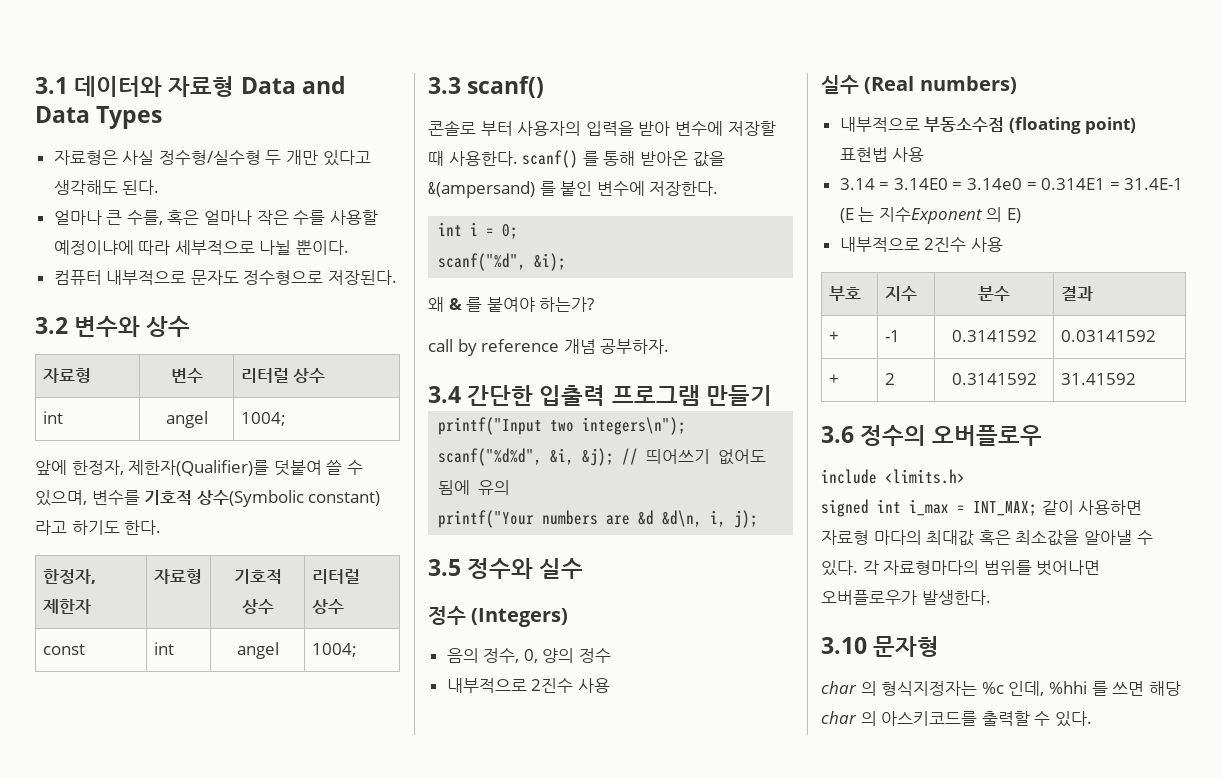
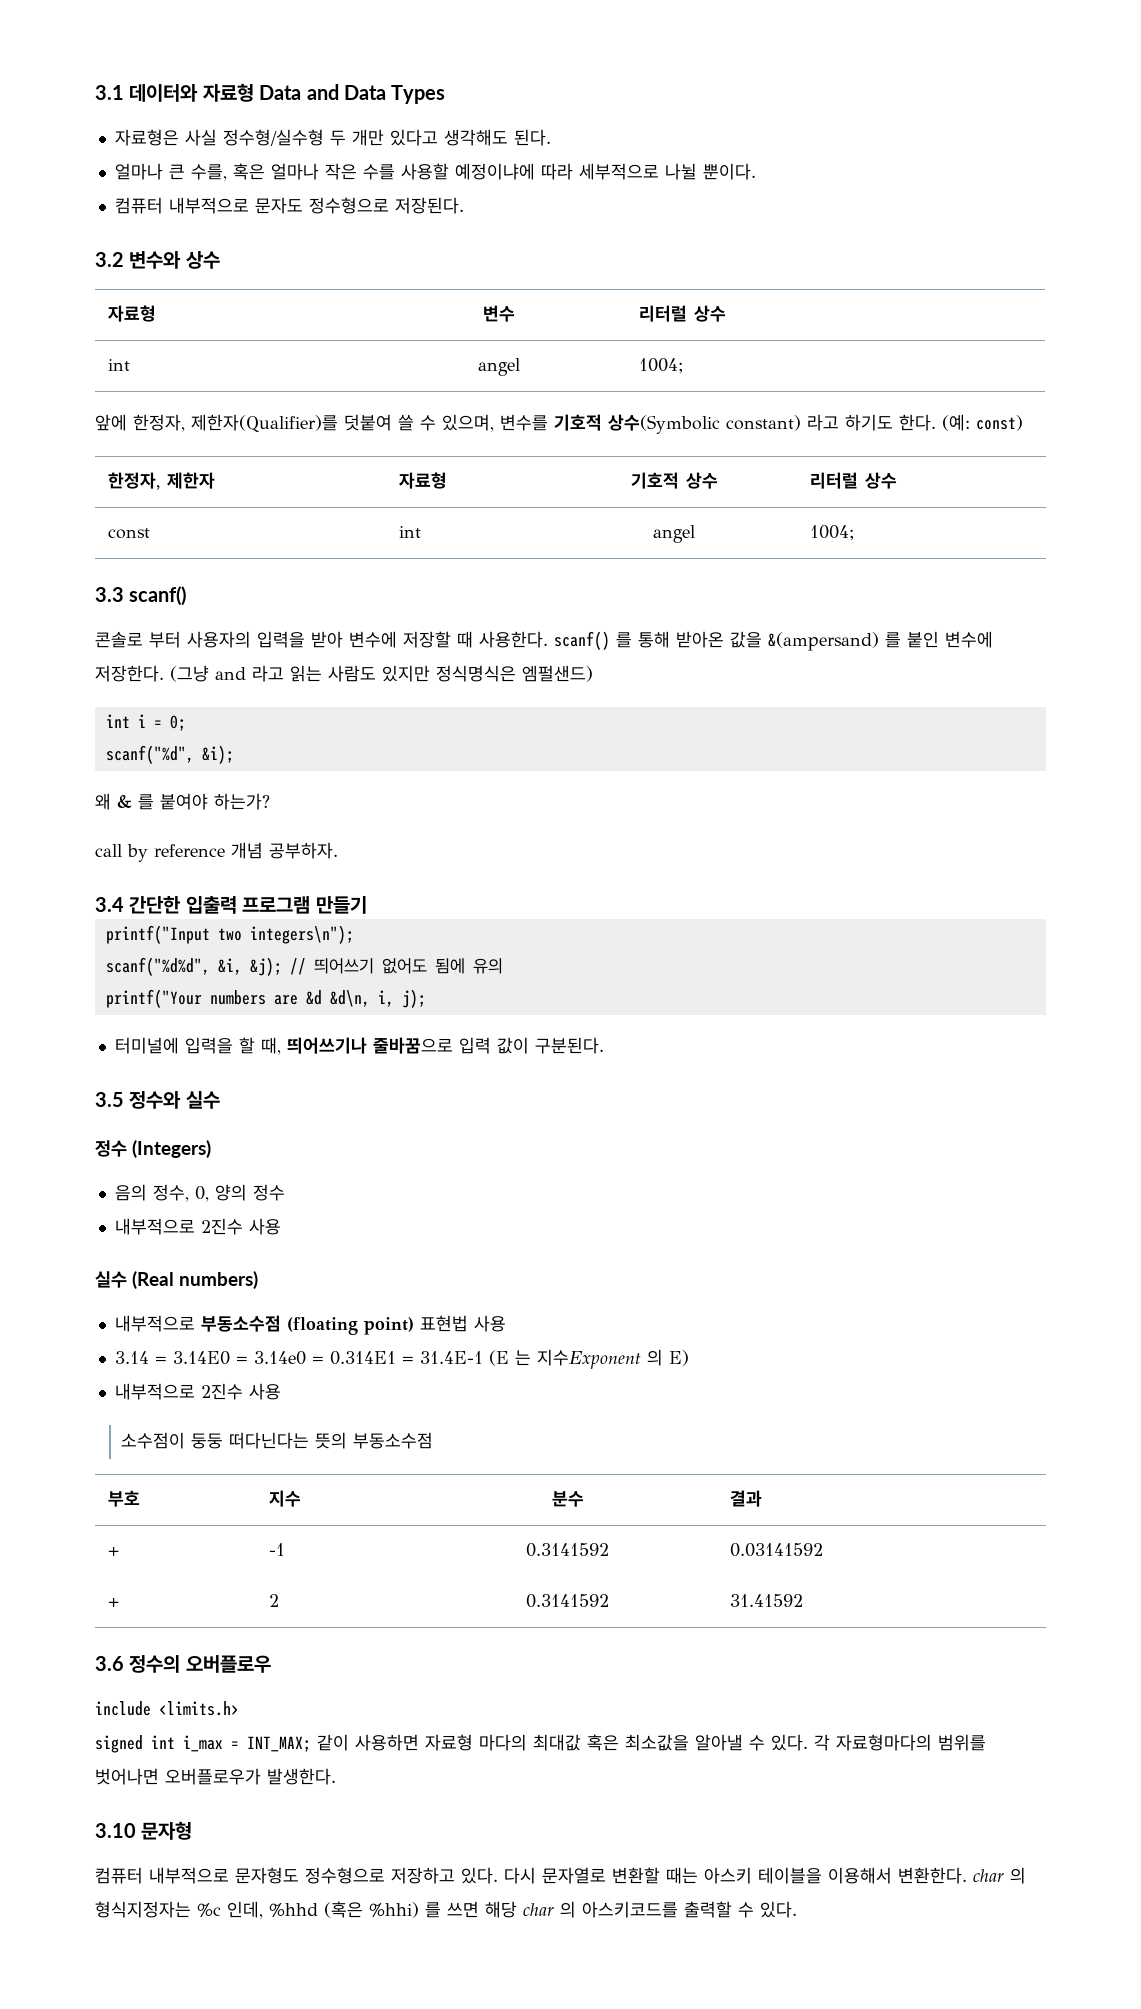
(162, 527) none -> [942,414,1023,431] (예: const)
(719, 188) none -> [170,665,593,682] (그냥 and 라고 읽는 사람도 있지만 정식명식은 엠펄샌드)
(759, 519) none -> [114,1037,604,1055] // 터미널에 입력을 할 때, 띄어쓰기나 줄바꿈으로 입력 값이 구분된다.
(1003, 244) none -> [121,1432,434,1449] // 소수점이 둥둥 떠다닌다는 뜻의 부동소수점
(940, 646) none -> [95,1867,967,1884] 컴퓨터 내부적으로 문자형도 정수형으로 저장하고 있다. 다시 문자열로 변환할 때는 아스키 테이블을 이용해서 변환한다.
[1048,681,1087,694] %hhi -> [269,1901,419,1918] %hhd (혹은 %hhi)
--
* _What you should do_: Restate every record exactly, please; do not copy the pictures.

* _Your solution_:
(162, 527) none -> [942,414,1023,431] (예: const)
(719, 188) none -> [170,665,593,682] (그냥 and 라고 읽는 사람도 있지만 정식명식은 엠펄샌드)
(759, 519) none -> [114,1037,604,1055] // 터미널에 입력을 할 때, 띄어쓰기나 줄바꿈으로 입력 값이 구분된다.
(1003, 244) none -> [121,1432,434,1449] // 소수점이 둥둥 떠다닌다는 뜻의 부동소수점
(940, 646) none -> [95,1867,967,1884] 컴퓨터 내부적으로 문자형도 정수형으로 저장하고 있다. 다시 문자열로 변환할 때는 아스키 테이블을 이용해서 변환한다.
[1048,681,1087,694] %hhi -> [269,1901,419,1918] %hhd (혹은 %hhi)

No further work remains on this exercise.